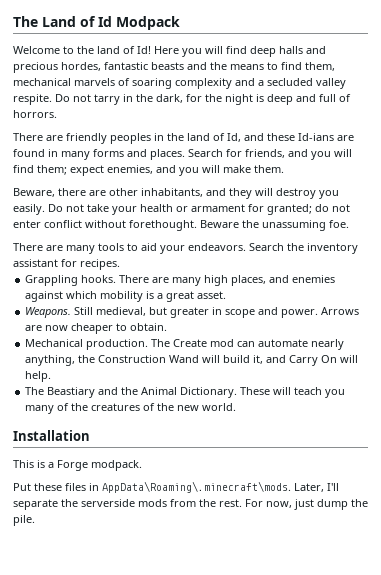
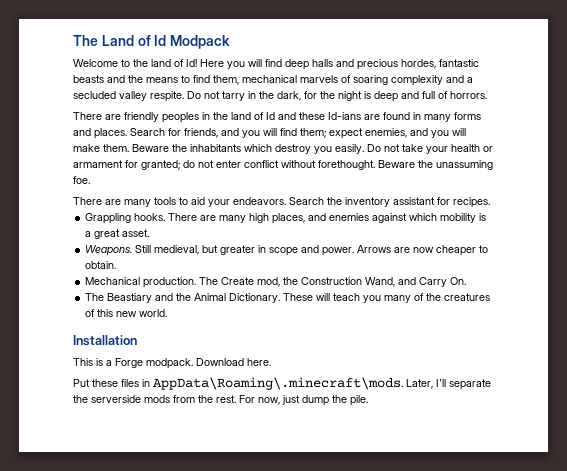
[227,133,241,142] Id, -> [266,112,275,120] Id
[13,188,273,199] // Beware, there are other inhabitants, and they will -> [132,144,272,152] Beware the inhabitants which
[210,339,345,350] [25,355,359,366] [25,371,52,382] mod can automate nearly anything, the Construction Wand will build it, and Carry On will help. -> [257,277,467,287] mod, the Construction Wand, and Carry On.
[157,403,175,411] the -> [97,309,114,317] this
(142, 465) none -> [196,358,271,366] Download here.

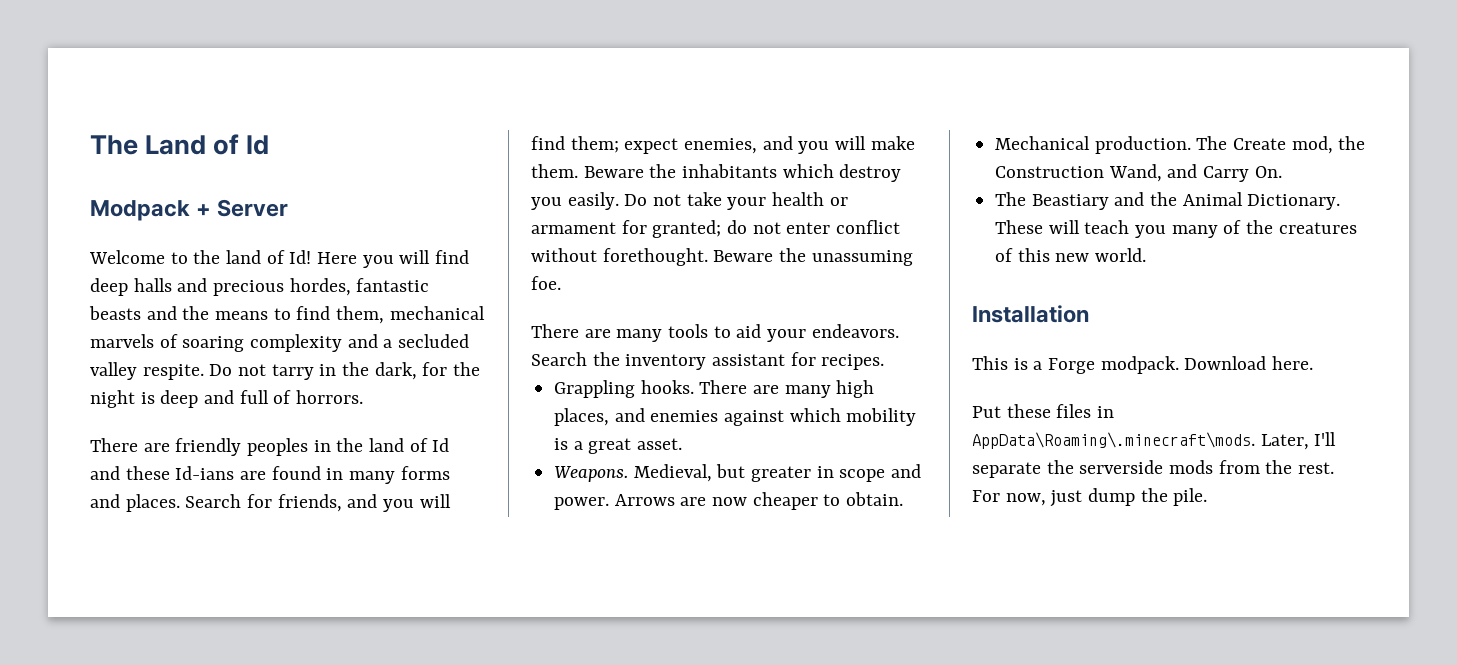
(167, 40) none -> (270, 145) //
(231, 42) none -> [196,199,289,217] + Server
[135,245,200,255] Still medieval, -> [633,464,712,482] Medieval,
---
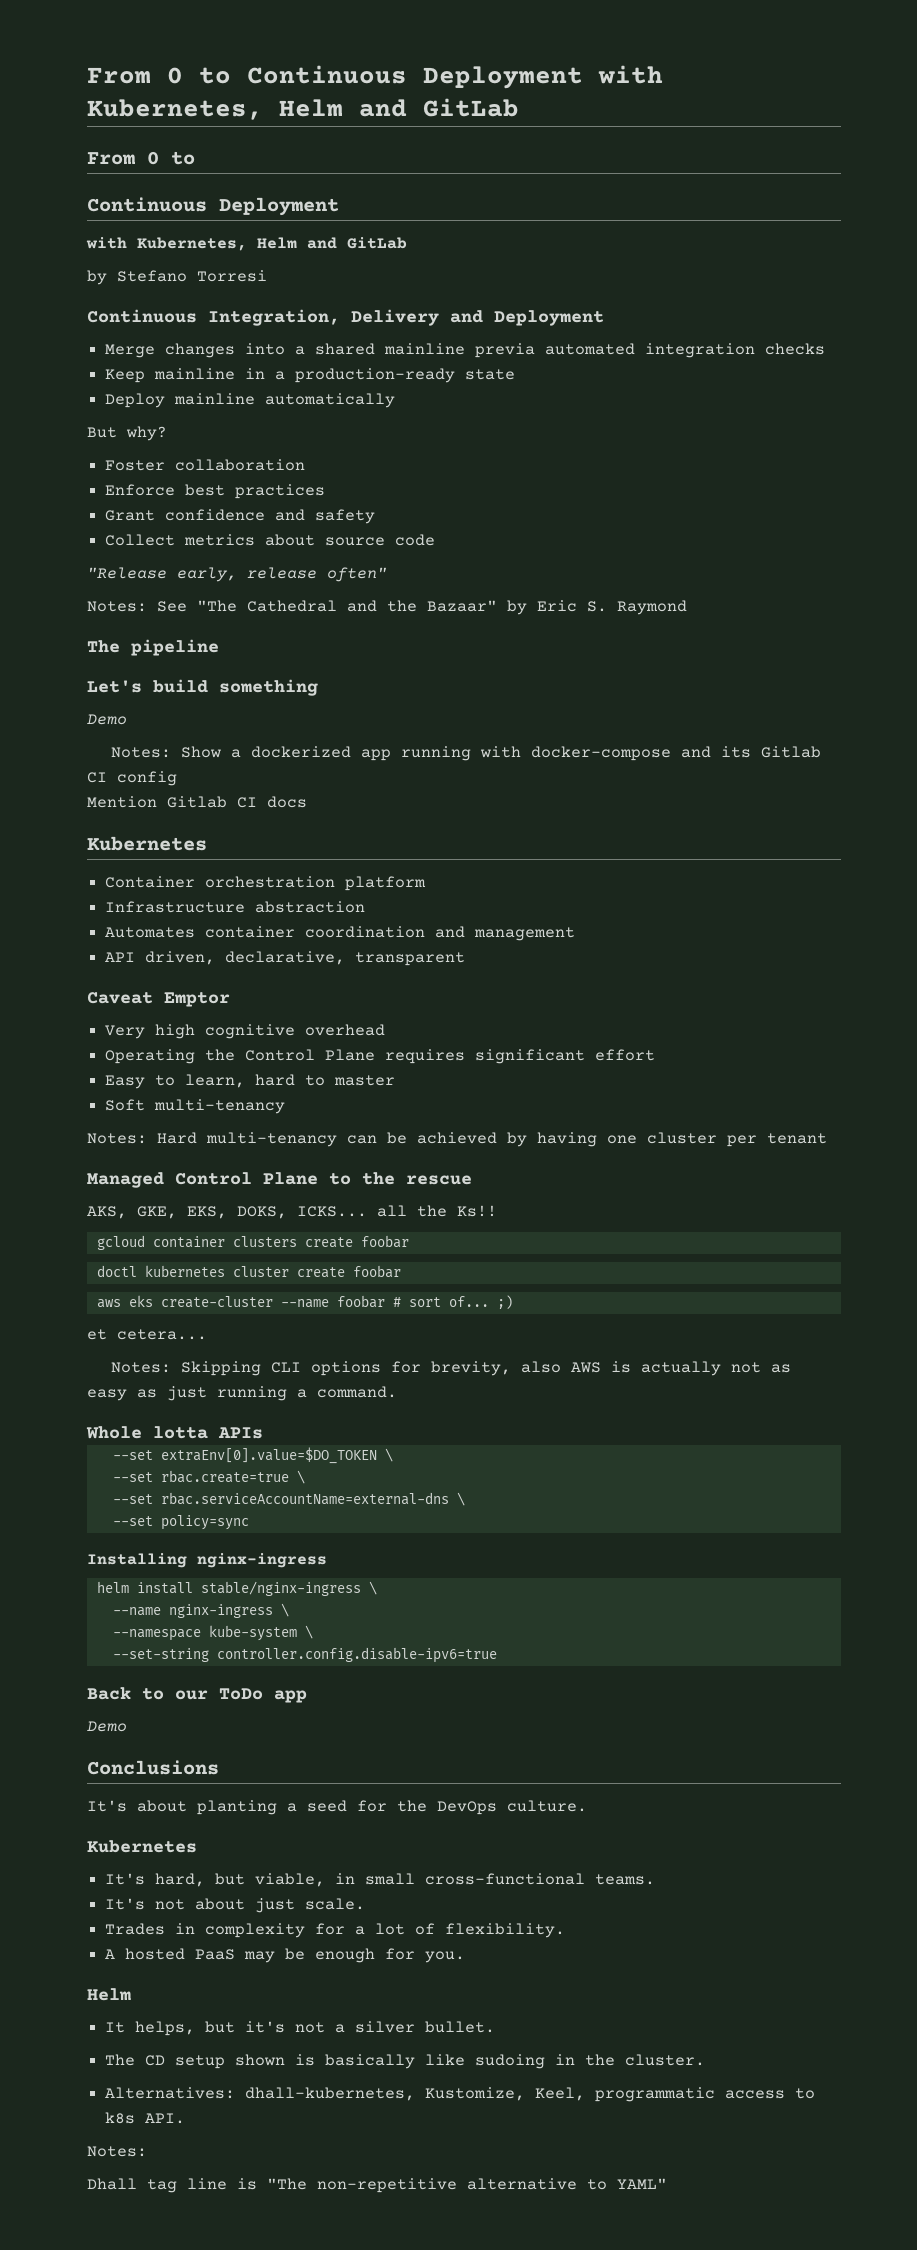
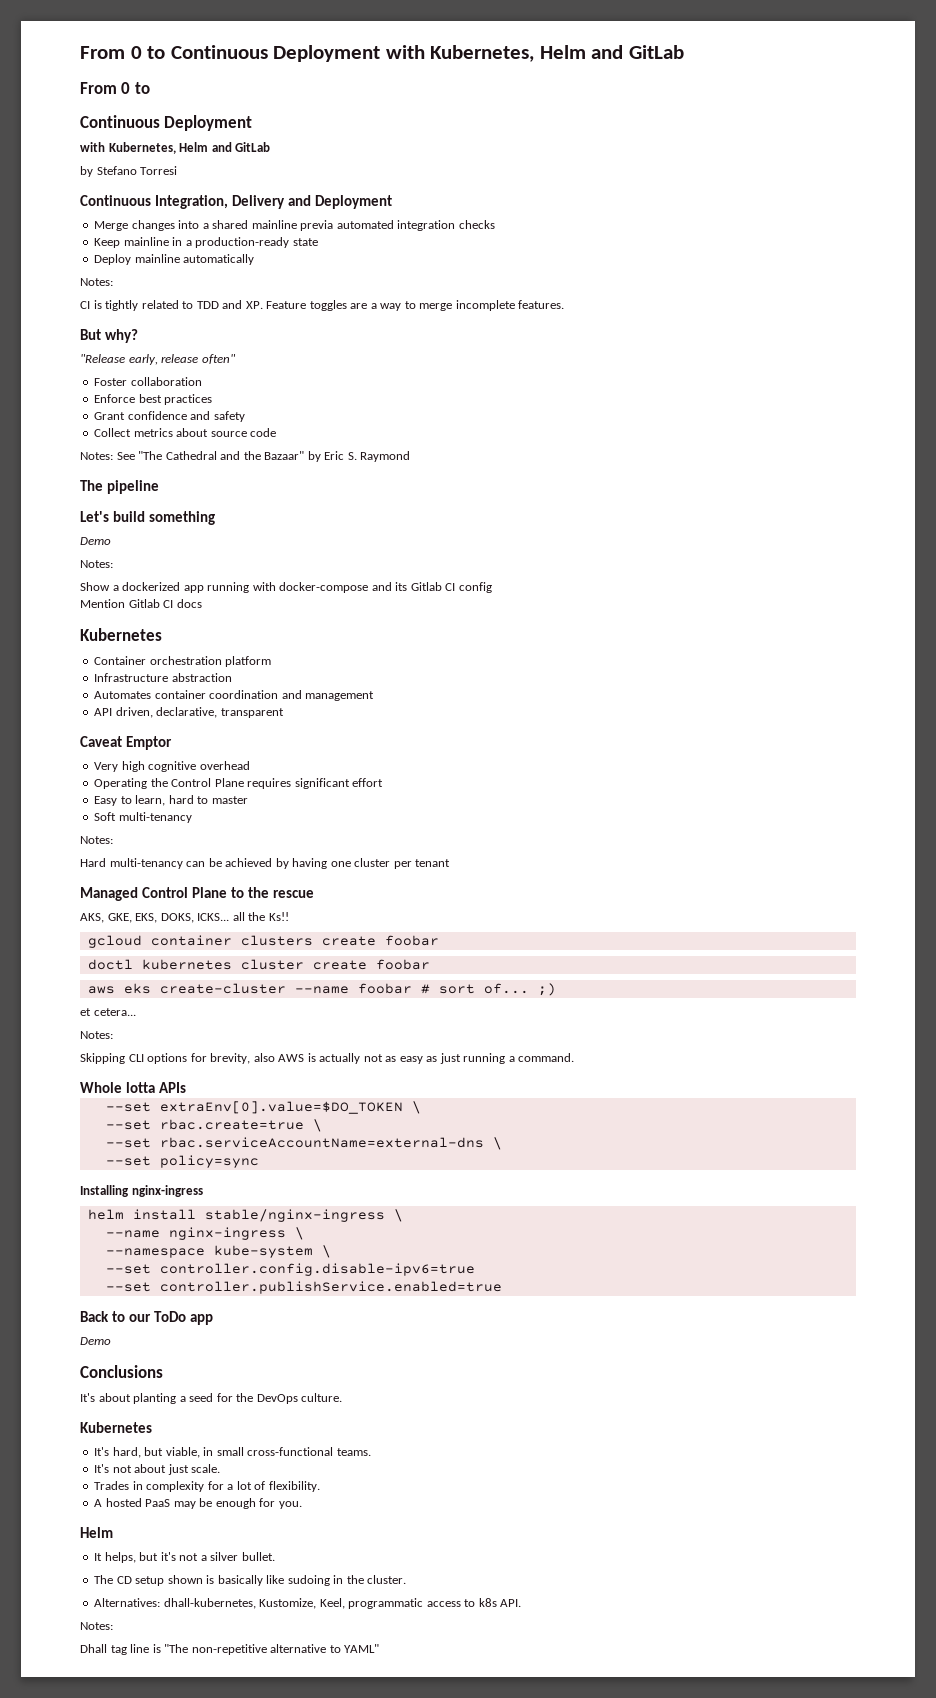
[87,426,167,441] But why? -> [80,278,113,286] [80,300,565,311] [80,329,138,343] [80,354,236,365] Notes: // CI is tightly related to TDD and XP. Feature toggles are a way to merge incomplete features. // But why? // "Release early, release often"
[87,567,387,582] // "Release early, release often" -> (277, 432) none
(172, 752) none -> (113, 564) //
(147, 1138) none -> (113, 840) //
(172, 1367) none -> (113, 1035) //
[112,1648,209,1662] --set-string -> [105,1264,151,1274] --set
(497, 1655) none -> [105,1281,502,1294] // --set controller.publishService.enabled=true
==
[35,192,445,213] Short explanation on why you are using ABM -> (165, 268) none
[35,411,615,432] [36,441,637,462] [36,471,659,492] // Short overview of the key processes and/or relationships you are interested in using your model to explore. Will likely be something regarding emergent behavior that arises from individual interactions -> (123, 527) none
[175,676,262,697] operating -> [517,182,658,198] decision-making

## Brief
Find the line with "(277, 432) none" in the material above. Reproduce it and each line after it up to and including the line with "(497, 1655) none".

## Output below
[87,567,387,582] // "Release early, release often" -> (277, 432) none
(172, 752) none -> (113, 564) //
(147, 1138) none -> (113, 840) //
(172, 1367) none -> (113, 1035) //
[112,1648,209,1662] --set-string -> [105,1264,151,1274] --set
(497, 1655) none -> [105,1281,502,1294] // --set controller.publishService.enabled=true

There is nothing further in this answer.